▸ Work order
When the line containing "[831,333,895,350] metrics ->" appears in the data below, begin copying there and stop only after the line containing "[979,428,1040,447] syntax. ->".

▸ Information
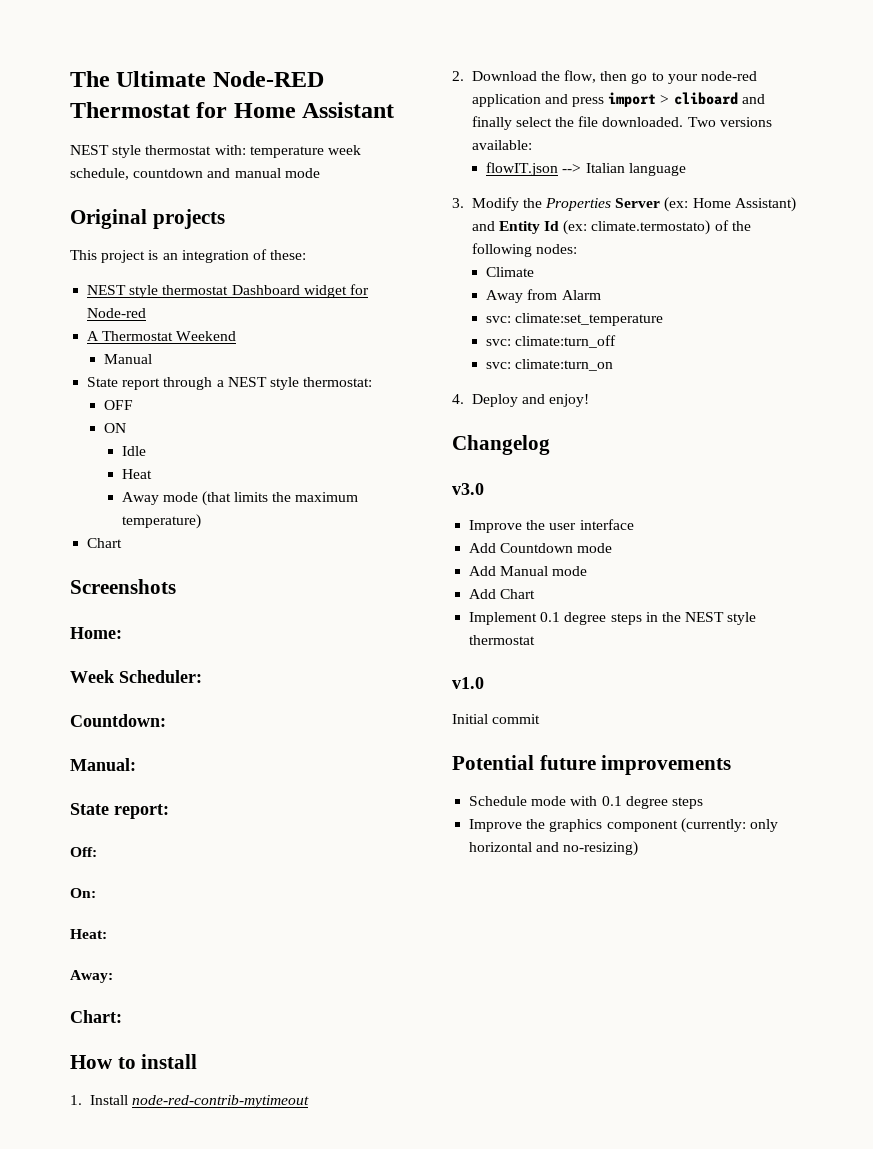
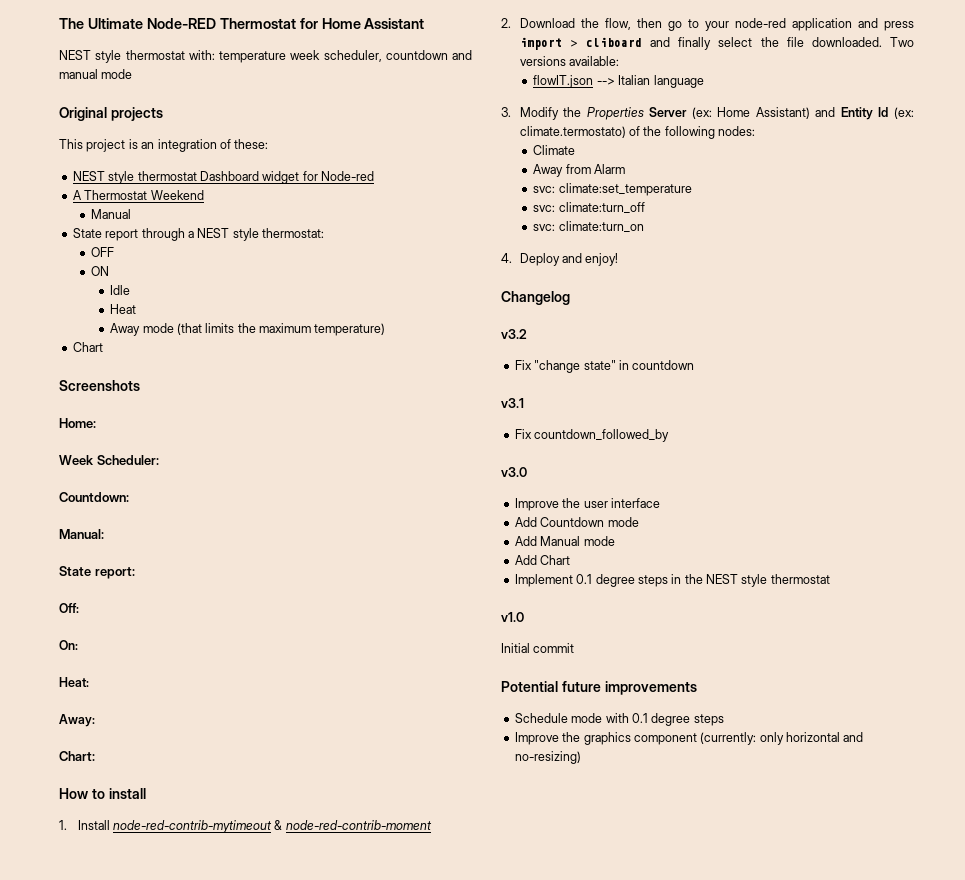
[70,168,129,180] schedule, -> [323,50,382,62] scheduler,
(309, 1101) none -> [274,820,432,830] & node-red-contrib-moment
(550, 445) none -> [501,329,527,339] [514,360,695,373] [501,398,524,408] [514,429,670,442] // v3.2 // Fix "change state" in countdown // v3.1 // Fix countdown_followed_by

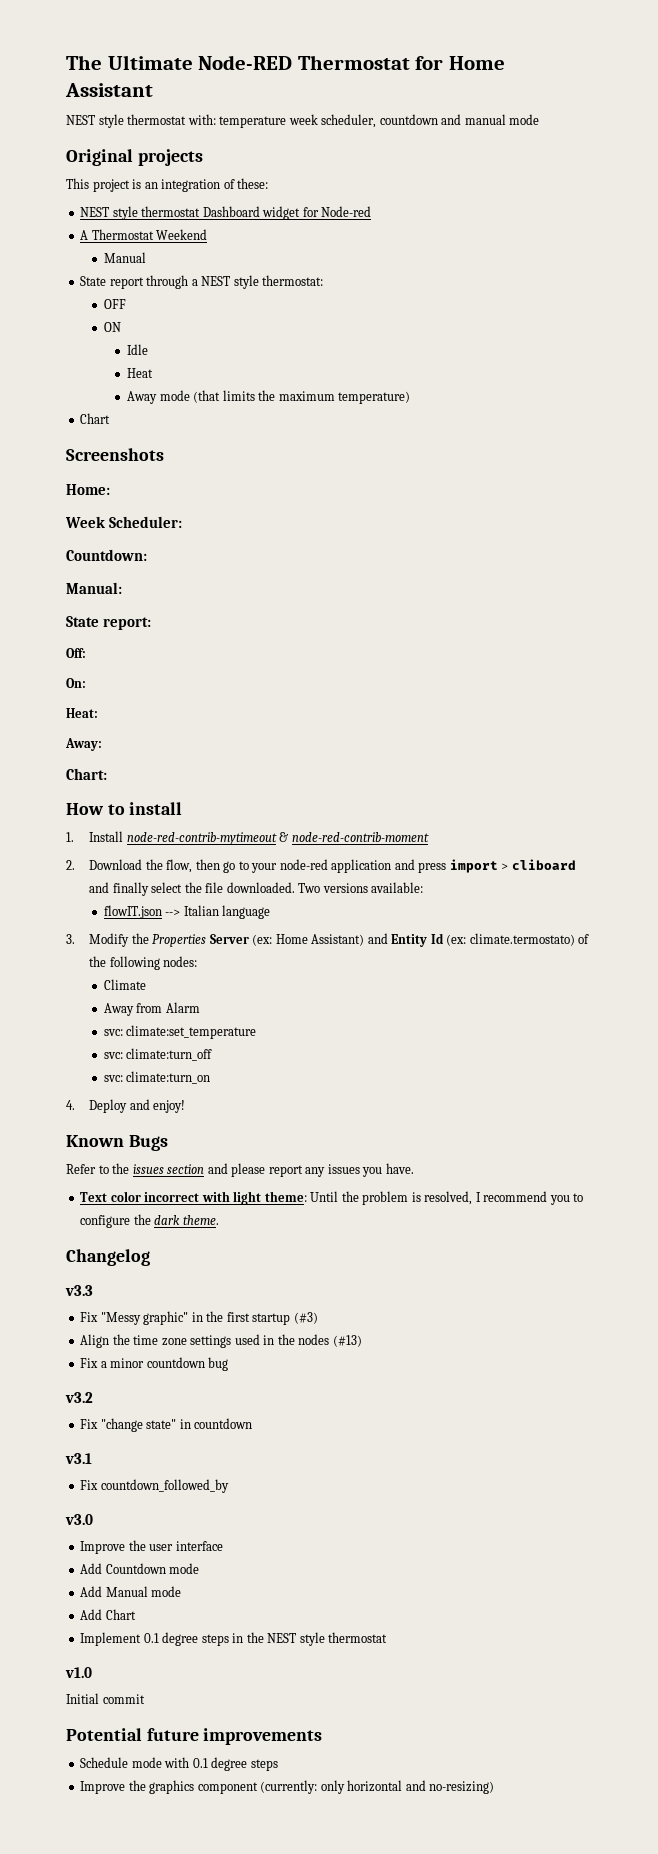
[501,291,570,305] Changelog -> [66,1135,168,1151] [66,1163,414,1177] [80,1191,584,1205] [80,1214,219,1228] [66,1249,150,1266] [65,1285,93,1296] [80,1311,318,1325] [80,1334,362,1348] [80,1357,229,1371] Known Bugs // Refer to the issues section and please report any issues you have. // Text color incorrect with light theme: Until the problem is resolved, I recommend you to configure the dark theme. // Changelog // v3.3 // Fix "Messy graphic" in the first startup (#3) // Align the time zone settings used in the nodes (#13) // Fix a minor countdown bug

--

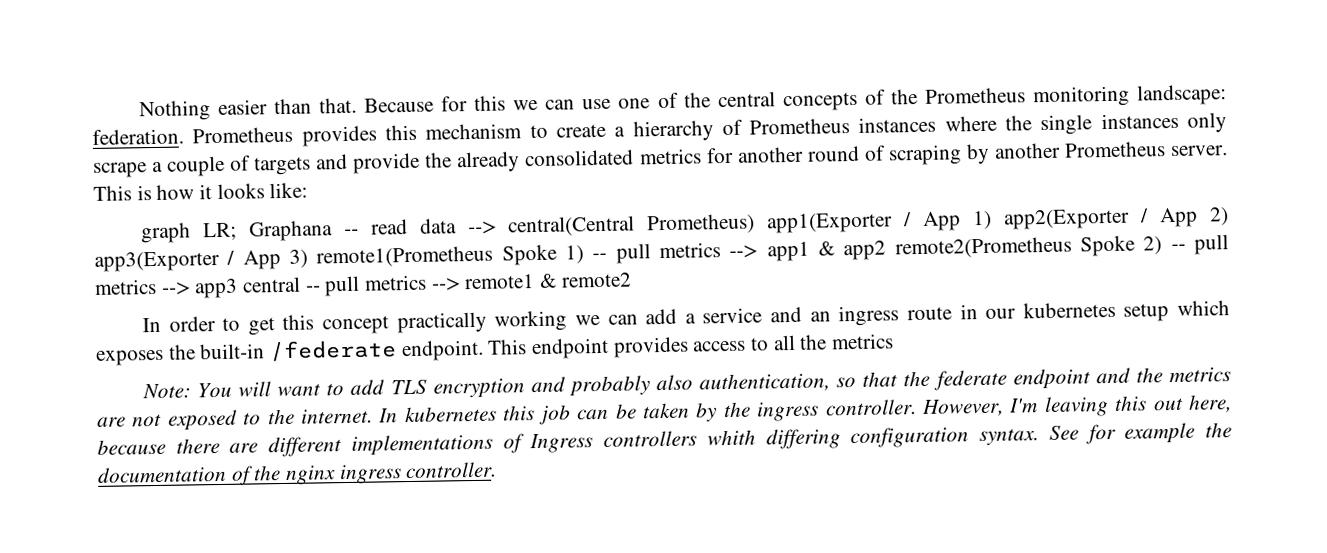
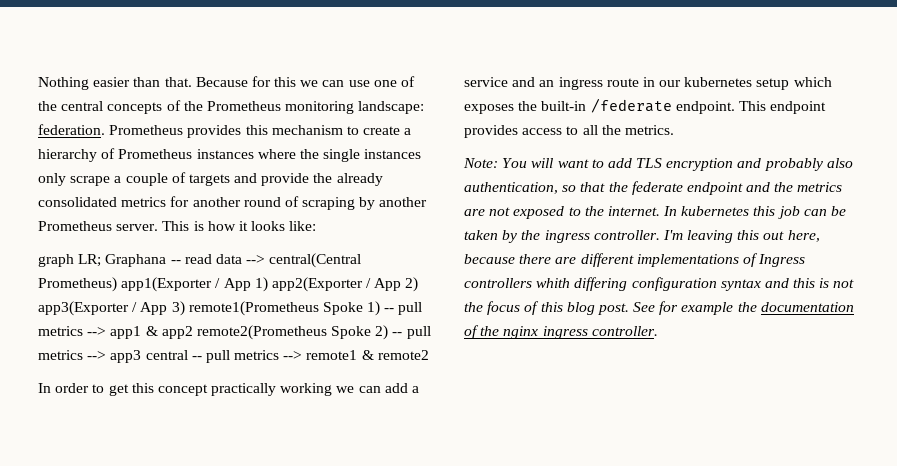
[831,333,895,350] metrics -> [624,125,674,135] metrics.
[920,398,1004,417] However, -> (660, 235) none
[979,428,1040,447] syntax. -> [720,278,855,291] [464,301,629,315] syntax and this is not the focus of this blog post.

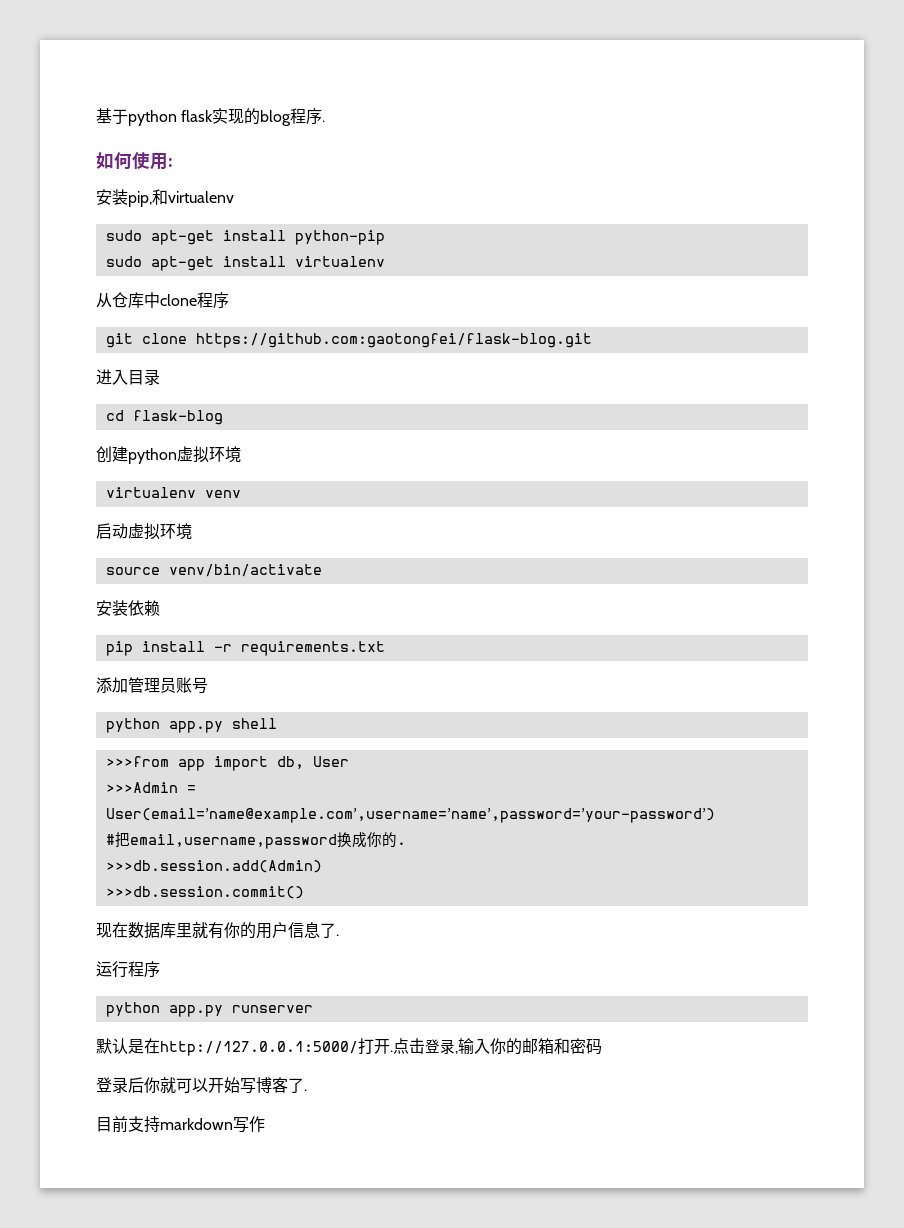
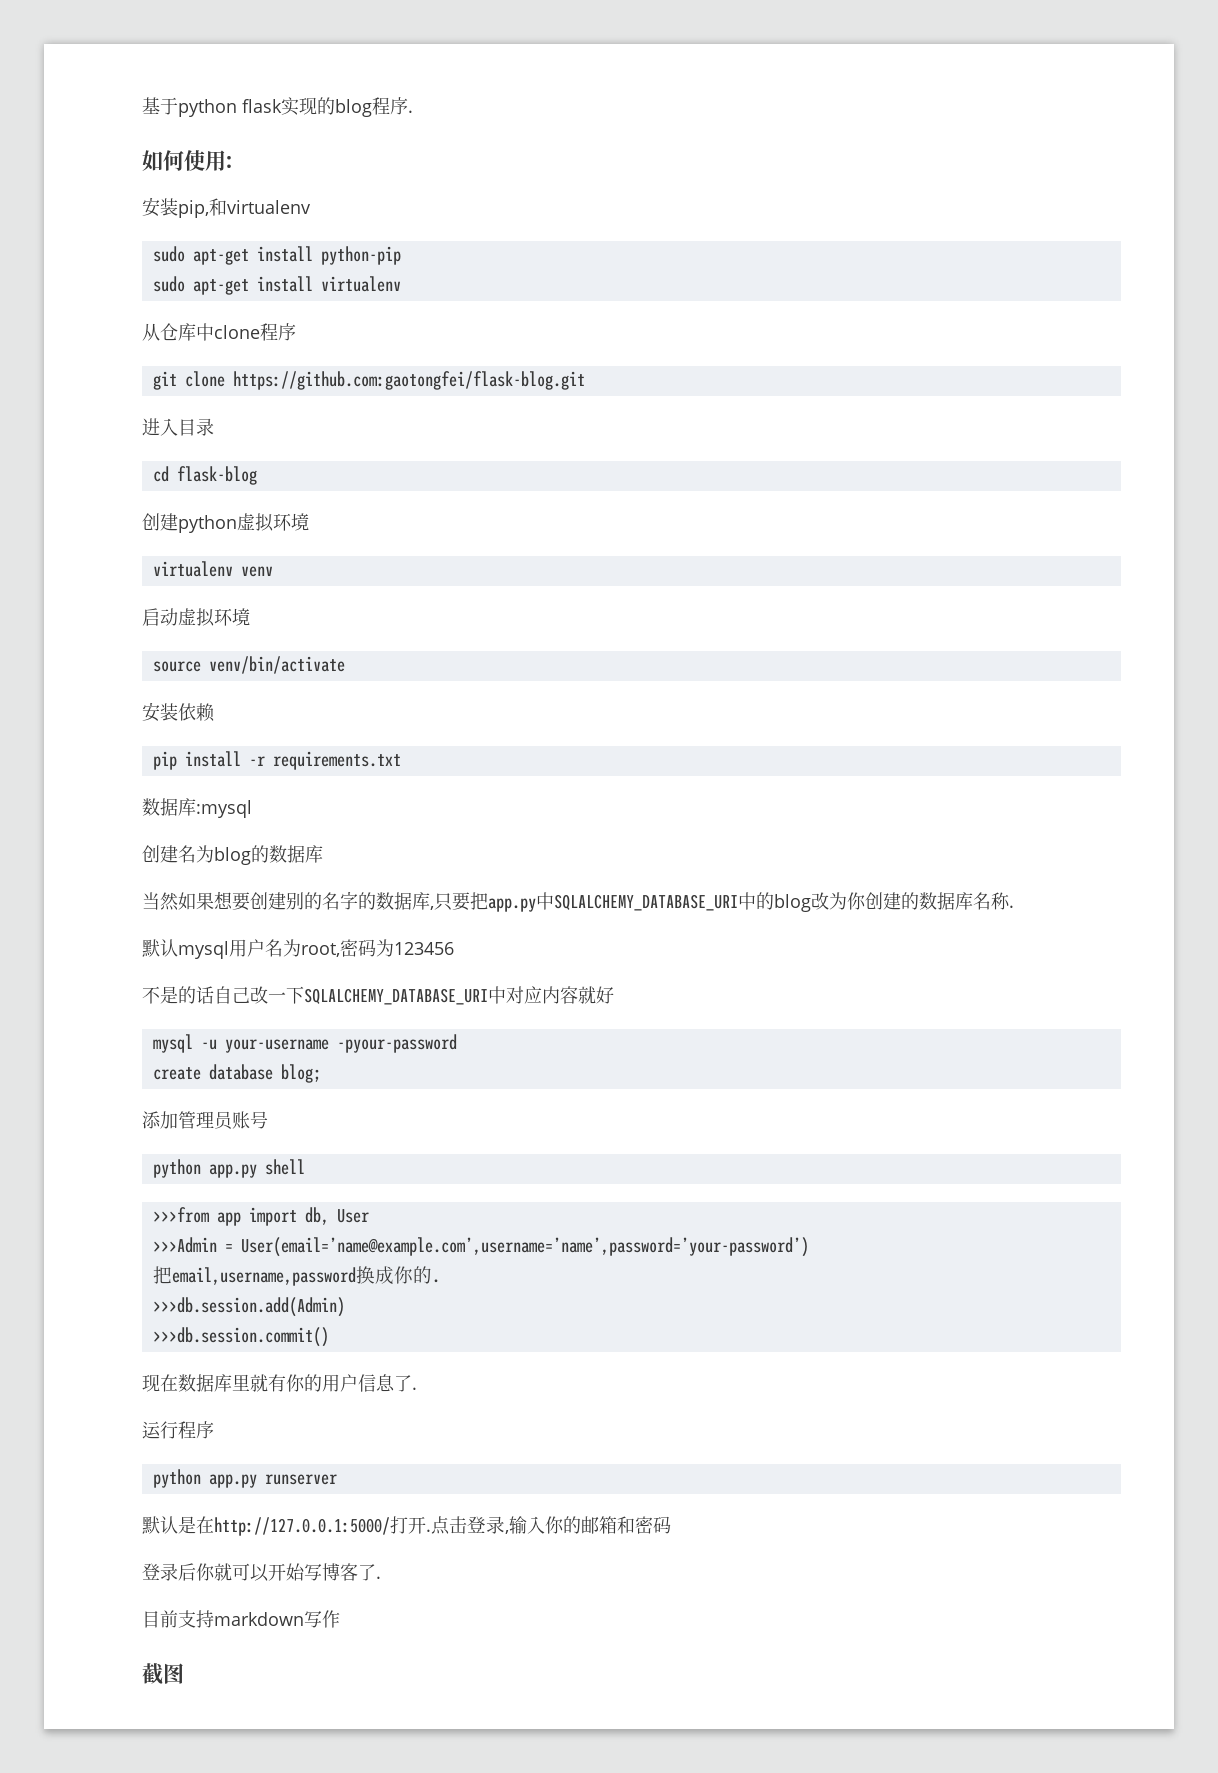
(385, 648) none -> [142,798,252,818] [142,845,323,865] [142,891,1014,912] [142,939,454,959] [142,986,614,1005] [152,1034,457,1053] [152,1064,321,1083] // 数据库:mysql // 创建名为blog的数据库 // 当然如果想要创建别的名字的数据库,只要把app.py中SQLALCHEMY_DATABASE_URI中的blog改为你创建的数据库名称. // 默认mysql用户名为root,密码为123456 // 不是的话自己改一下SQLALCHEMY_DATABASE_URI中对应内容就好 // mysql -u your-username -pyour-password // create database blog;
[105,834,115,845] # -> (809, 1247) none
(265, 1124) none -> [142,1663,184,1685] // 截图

▸ Response box
[831,333,895,350] metrics -> [624,125,674,135] metrics.
[920,398,1004,417] However, -> (660, 235) none
[979,428,1040,447] syntax. -> [720,278,855,291] [464,301,629,315] syntax and this is not the focus of this blog post.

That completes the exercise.